» **Required action**:
In the records that follow, find the line with "and daylight fading,the"; from there, retype every line exactly through the line with "color: #be185d ->", which also belongs to the answer.

» **Data supplied**:
--------------------------------------------------

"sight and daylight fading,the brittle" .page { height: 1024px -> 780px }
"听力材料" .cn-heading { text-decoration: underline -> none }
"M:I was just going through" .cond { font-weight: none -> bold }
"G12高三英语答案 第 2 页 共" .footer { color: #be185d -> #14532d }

--------------------------------------------------

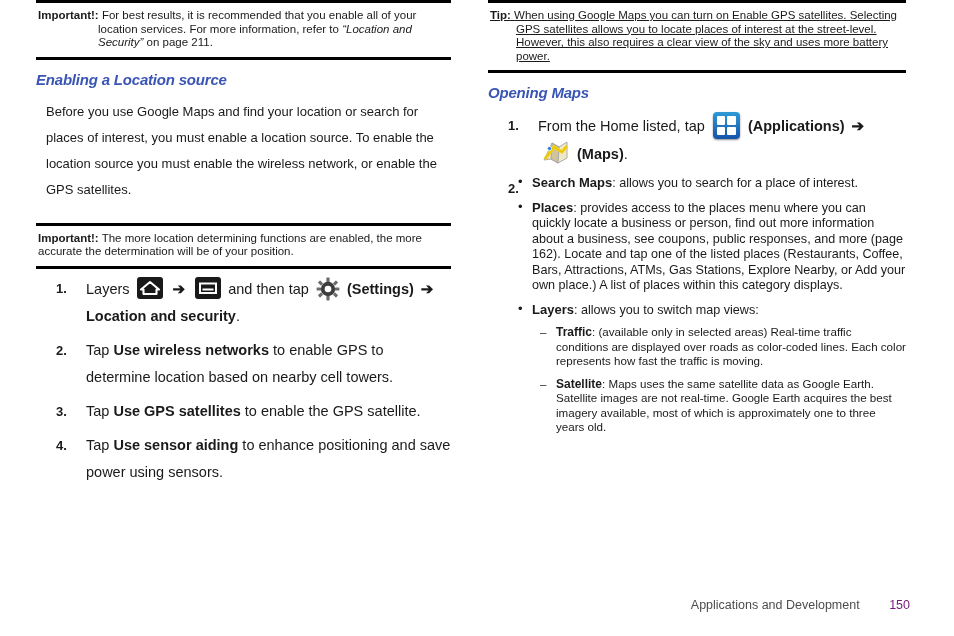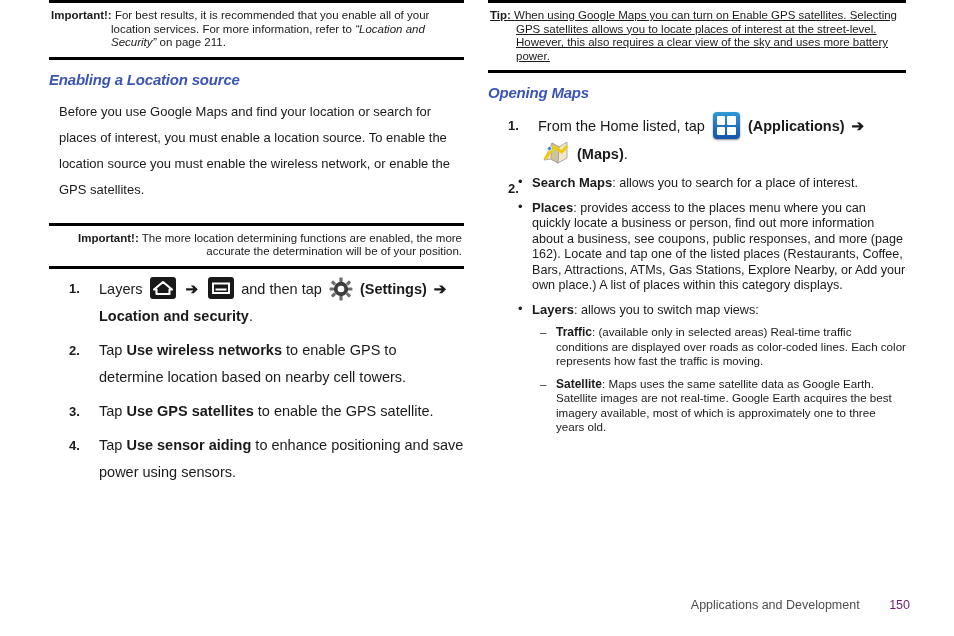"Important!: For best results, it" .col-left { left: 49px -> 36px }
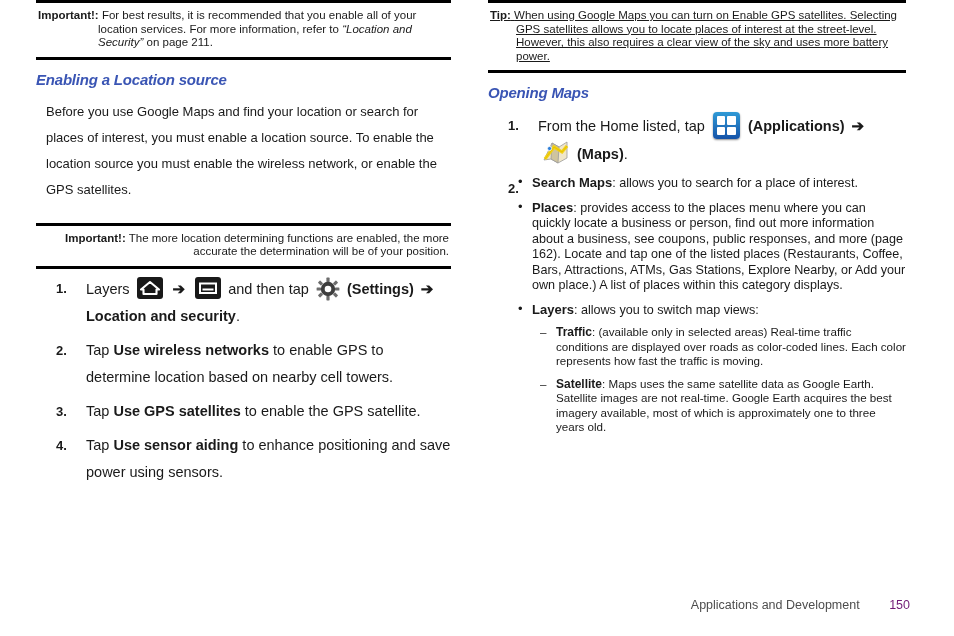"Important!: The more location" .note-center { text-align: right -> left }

--------------------------------------------------

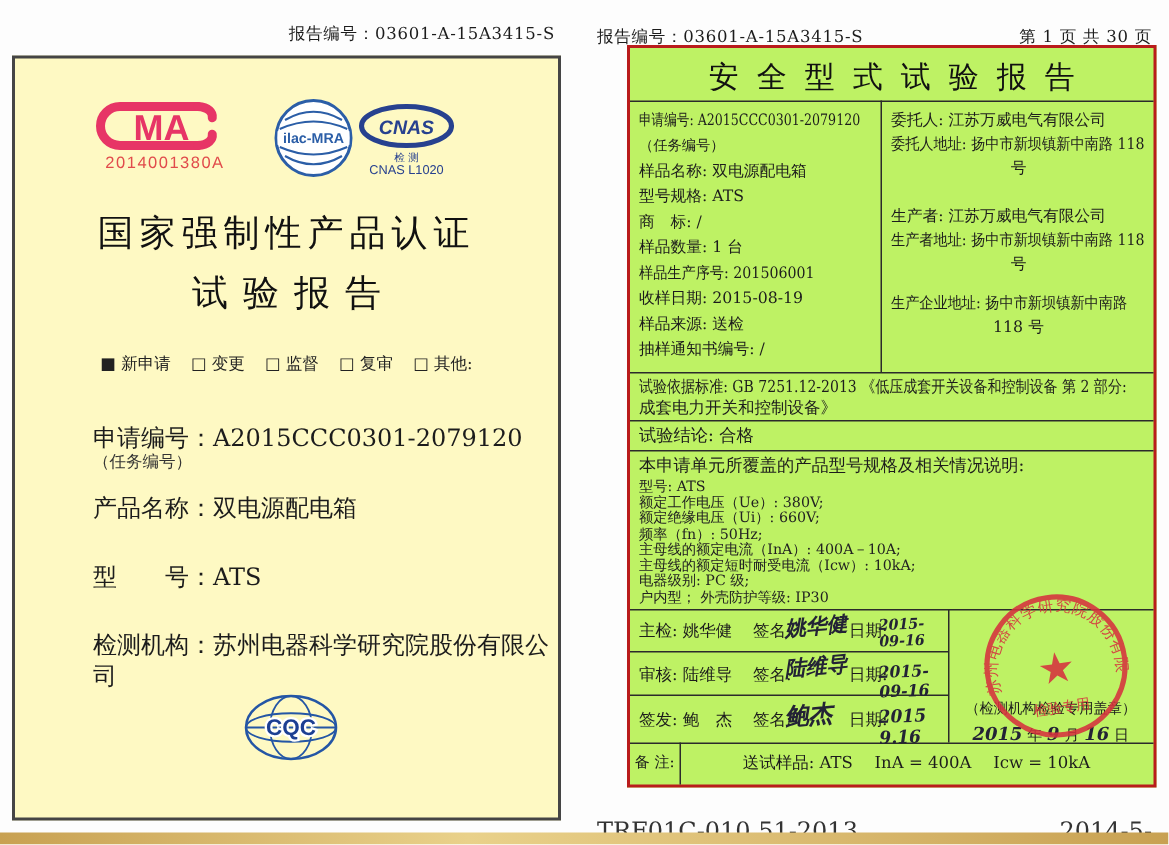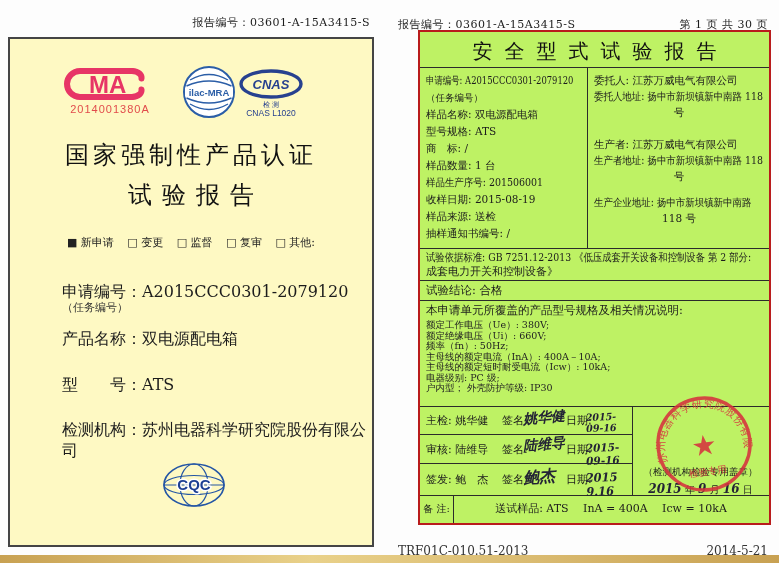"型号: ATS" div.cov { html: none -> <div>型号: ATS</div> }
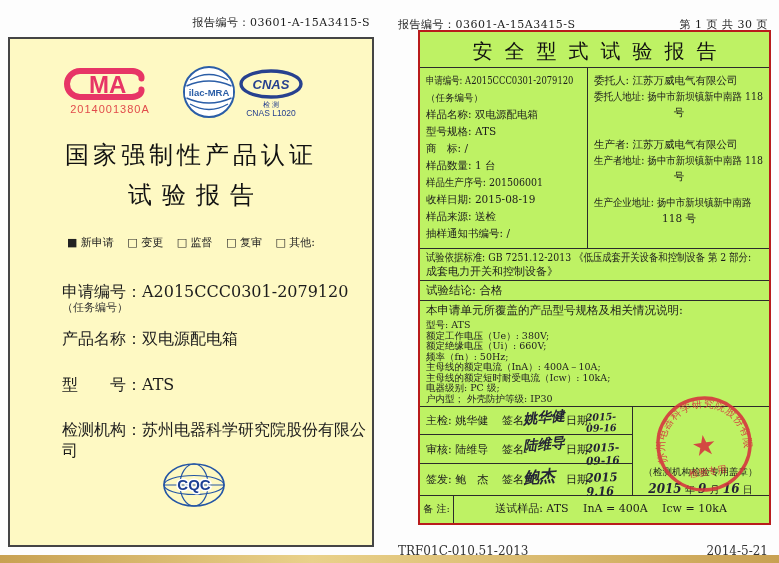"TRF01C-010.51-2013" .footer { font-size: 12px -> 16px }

--------------------------------------------------

» **Your response**:
"sight and daylight fading,the brittle" .page { height: 1024px -> 780px }
"听力材料" .cn-heading { text-decoration: underline -> none }
"M:I was just going through" .cond { font-weight: none -> bold }
"G12高三英语答案 第 2 页 共" .footer { color: #be185d -> #14532d }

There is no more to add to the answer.